→ **TASK ITEM**
Below are the records; they must be reproduced verbatim.

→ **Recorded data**

Content starts

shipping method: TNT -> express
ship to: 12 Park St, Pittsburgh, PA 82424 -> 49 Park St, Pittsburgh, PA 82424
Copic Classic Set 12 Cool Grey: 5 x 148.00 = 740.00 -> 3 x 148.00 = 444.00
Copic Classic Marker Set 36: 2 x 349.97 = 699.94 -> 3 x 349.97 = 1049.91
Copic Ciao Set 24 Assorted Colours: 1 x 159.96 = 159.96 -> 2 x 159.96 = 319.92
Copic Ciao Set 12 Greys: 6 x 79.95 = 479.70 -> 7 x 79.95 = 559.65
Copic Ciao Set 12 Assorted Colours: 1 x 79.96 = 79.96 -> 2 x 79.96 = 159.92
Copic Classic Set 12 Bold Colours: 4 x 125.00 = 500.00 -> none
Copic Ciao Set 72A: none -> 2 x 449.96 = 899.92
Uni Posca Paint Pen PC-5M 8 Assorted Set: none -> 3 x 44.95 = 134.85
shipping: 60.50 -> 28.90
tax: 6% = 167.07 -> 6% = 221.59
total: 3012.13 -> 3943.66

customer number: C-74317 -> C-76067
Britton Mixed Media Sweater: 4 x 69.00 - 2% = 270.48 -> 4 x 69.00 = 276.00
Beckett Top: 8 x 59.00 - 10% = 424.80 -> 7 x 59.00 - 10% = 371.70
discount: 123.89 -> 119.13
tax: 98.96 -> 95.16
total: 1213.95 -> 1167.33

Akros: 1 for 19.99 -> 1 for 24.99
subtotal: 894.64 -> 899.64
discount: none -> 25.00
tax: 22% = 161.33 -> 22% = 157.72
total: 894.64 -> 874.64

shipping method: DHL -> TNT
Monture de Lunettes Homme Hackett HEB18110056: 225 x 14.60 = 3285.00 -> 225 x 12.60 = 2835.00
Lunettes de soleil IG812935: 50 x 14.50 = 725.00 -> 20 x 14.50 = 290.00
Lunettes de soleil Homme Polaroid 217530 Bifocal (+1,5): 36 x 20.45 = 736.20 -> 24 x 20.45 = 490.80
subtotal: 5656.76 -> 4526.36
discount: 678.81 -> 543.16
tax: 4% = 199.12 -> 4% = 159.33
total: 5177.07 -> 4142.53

Content ends

→ **SOLUTION FOR THIS PROBLEM**
shipping method: TNT -> express
ship to: 12 Park St, Pittsburgh, PA 82424 -> 49 Park St, Pittsburgh, PA 82424
Copic Classic Set 12 Cool Grey: 5 x 148.00 = 740.00 -> 3 x 148.00 = 444.00
Copic Classic Marker Set 36: 2 x 349.97 = 699.94 -> 3 x 349.97 = 1049.91
Copic Ciao Set 24 Assorted Colours: 1 x 159.96 = 159.96 -> 2 x 159.96 = 319.92
Copic Ciao Set 12 Greys: 6 x 79.95 = 479.70 -> 7 x 79.95 = 559.65
Copic Ciao Set 12 Assorted Colours: 1 x 79.96 = 79.96 -> 2 x 79.96 = 159.92
Copic Classic Set 12 Bold Colours: 4 x 125.00 = 500.00 -> none
Copic Ciao Set 72A: none -> 2 x 449.96 = 899.92
Uni Posca Paint Pen PC-5M 8 Assorted Set: none -> 3 x 44.95 = 134.85
shipping: 60.50 -> 28.90
tax: 6% = 167.07 -> 6% = 221.59
total: 3012.13 -> 3943.66

customer number: C-74317 -> C-76067
Britton Mixed Media Sweater: 4 x 69.00 - 2% = 270.48 -> 4 x 69.00 = 276.00
Beckett Top: 8 x 59.00 - 10% = 424.80 -> 7 x 59.00 - 10% = 371.70
discount: 123.89 -> 119.13
tax: 98.96 -> 95.16
total: 1213.95 -> 1167.33

Akros: 1 for 19.99 -> 1 for 24.99
subtotal: 894.64 -> 899.64
discount: none -> 25.00
tax: 22% = 161.33 -> 22% = 157.72
total: 894.64 -> 874.64

shipping method: DHL -> TNT
Monture de Lunettes Homme Hackett HEB18110056: 225 x 14.60 = 3285.00 -> 225 x 12.60 = 2835.00
Lunettes de soleil IG812935: 50 x 14.50 = 725.00 -> 20 x 14.50 = 290.00
Lunettes de soleil Homme Polaroid 217530 Bifocal (+1,5): 36 x 20.45 = 736.20 -> 24 x 20.45 = 490.80
subtotal: 5656.76 -> 4526.36
discount: 678.81 -> 543.16
tax: 4% = 199.12 -> 4% = 159.33
total: 5177.07 -> 4142.53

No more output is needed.